At his weekly press conference, House Speaker Paul Ryan said that the main factor contributing to the government’s increasing deficit is not the Pentagon’s gargantuan budget, which funds the US military’s aggression around the globe, but the so-called entitlements—Social Security, Medicare and Medicaid—programs that workers depend on for their retirement and their families’ health.
As the Democratic Party continues its obsession with claims of Russian meddling in the 2018 US elections, the Trump administration has pursued its assault on social programs. After failing in numerous attempts to repeal and/or replace the Affordable Care Act (ACA), the White House repealed the ACA’s individual mandate as part of the corporate tax overhaul, and has allowed states to begin imposing work requirements for Medicaid, the health insurance program for the poor and the disabled.
Discussion of health care and the well-being of American workers has become a non-issue for the Democrats, as they have emerged as the most adamant representatives of the military-intelligence agencies, supporting an impending war against Russia—in opposition to Trump and the Republicans and their saber-rattling against North Korea.
In reality, the war against the health of American workers has been a bipartisan conspiracy conducted over decades as part of a conscious strategy to pare back the gains won through the social struggles of the working class begun over a century ago.
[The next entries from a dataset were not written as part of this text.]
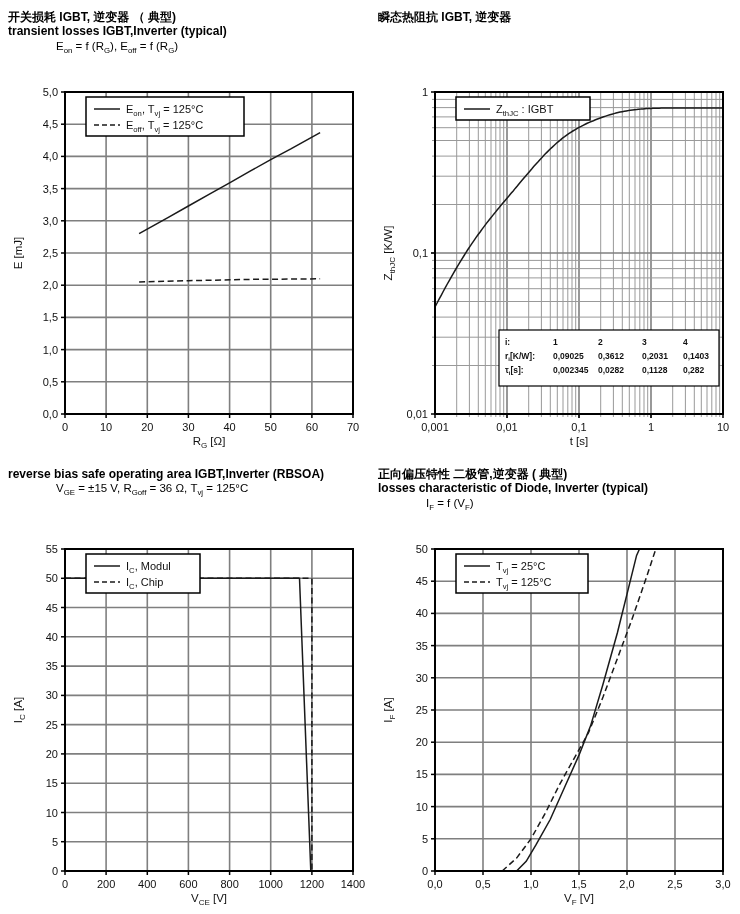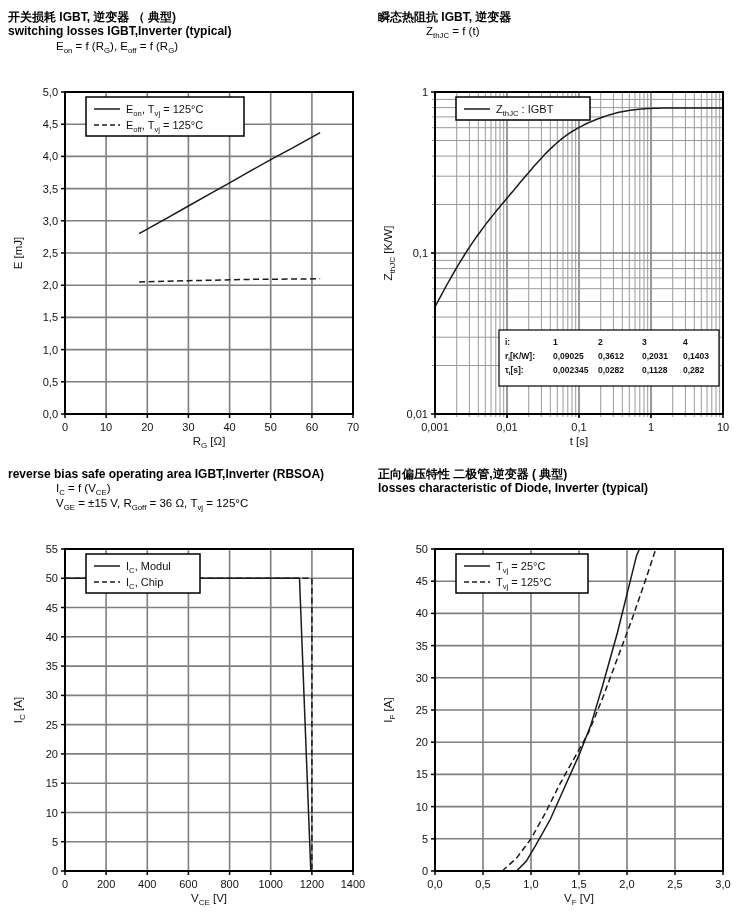"switching losses IGBT,Inverter (typical)" div.hdr-en { text: switching -> transient }
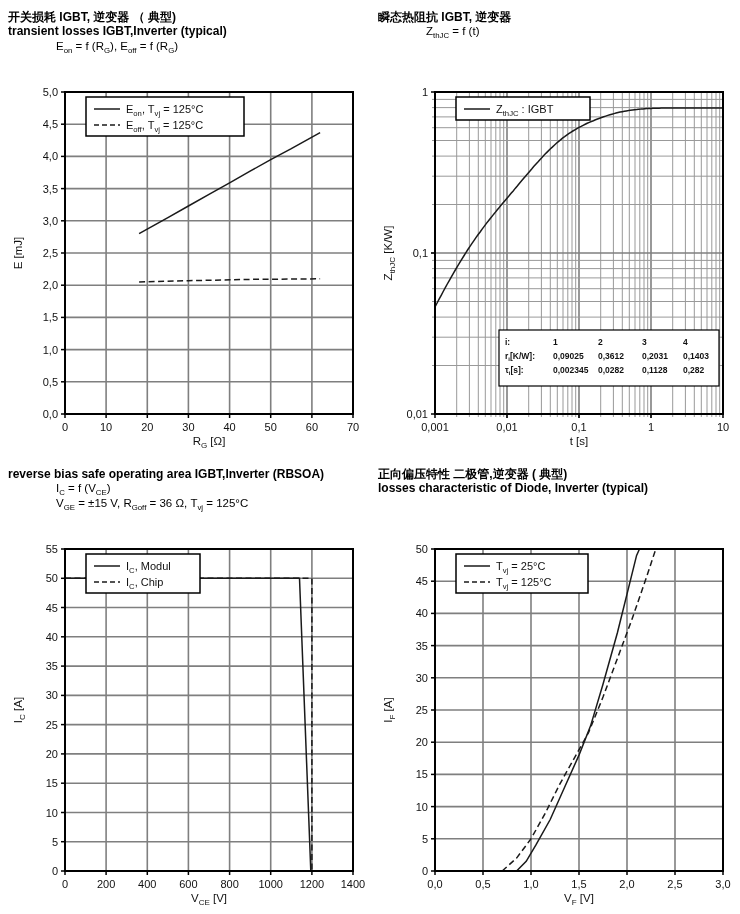"ZthJC = f (t)" div.hdr-line { html: <div>Z<sub>thJC</sub> = f (t)</div> -> none }
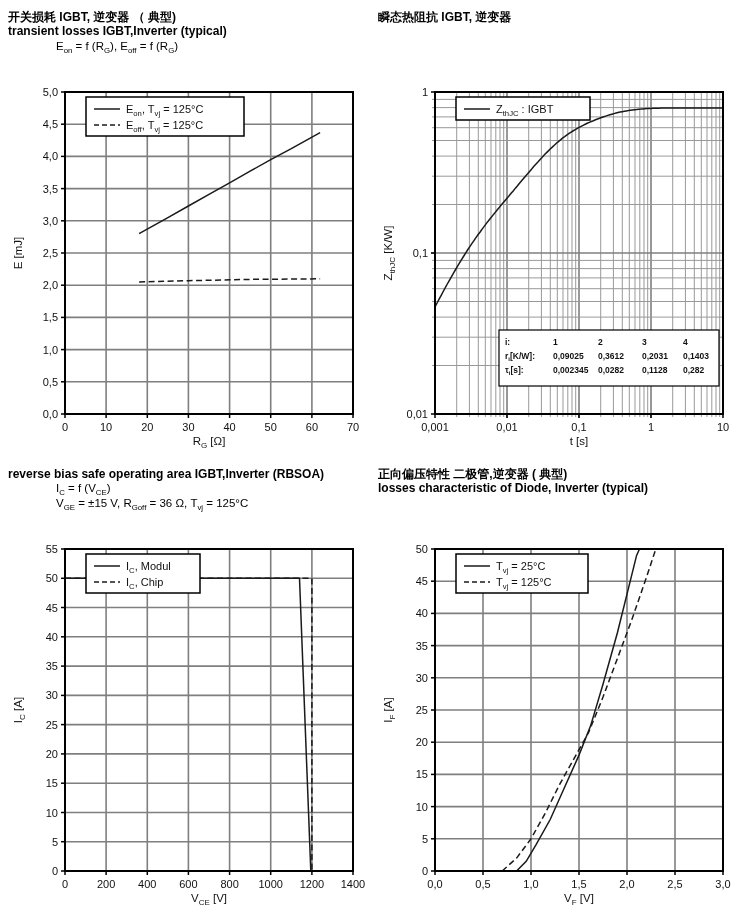"IC = f (VCE)" div.hdr-line { html: <div>I<sub>C</sub> = f (V<sub>CE</sub>)</div> -> none }
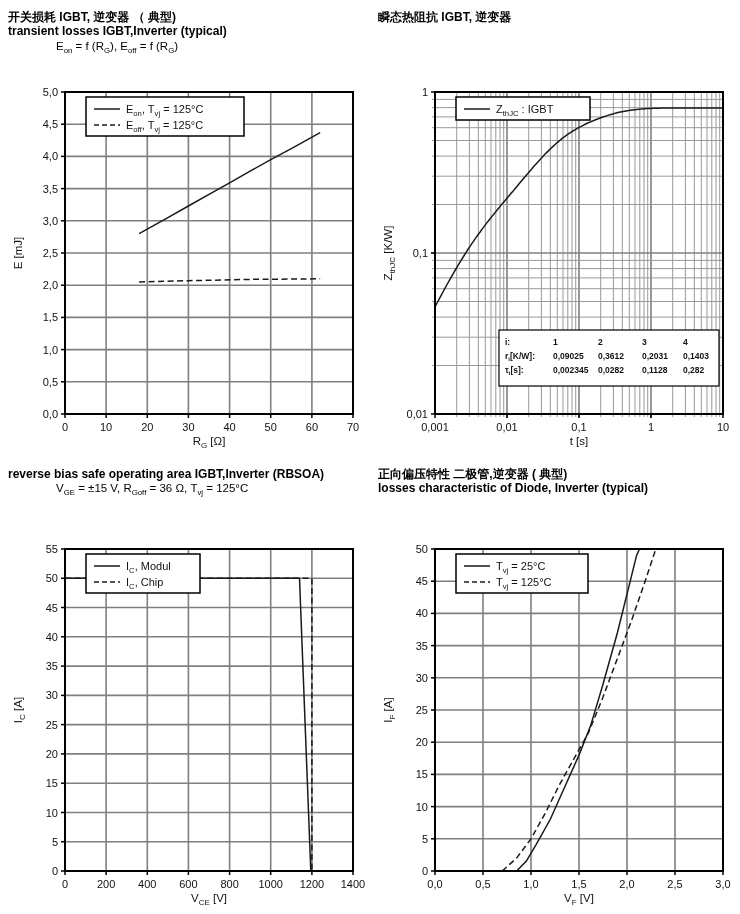"IF = f (VF)" div.hdr-line { html: none -> <div>I<sub>F</sub> = f (V<sub>F</sub>)</div> }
Under the Obama administration, the implementation of the ACA was a key volley in the ruling elite’s social counterrevolution in health care. Sold as an expansion of health care, it was in fact aimed at limiting and rationing workers’ access to vital medical treatments and medicines as “unnecessary” and “lavish.” At the same time, through the universal mandate, it required individuals and families to purchase coverage from private health insurers under threat of tax penalties.
Both the Democrats and Republicans bemoan the high cost of health care in America. But the reality is that the high cost of health care—Americans pay on average $10,000 per person, per year—is not the result of actual spending on health care for workers and their families for vital treatments. It is because the US leaves the vast majority of pricing for drugs, procedures and hospital stays in the hands of the private sector. While hospitals and drug companies charge outrageous prices, millions of people remain uninsured and untreated.
For the ruling class, the increasing number of deaths of working men, women and youth is a “cost of doing business.” Indeed, it is seen as a positive good, as early deaths mean fewer costs associated with caring for the elderly—and more resources to pump into the stock market.
The US health care crisis is a national emergency. The ruling classes of the world, moreover, look to the US as a model for their own ruthless assault on jobs and social programs. To address this crisis requires a frontal assault on the wealth of the corporate and financial elite.
The Socialist Equality Party calls for the expropriation of the wealth of the corporate and financial aristocracy, and the transformation of the giant drug and health care corporations into public utilities, run on the basis of social need. The vast resources currently monopolized by the top one percent must be made available to finance a universal health care system, in which everyone has access to high-quality care as a basic social right.
Such a social and economic reorganization requires the building of a mass movement of the working class, in opposition to both Democrats and Republicans, uniting workers of all races and nationalities in a fight against the capitalist profit system.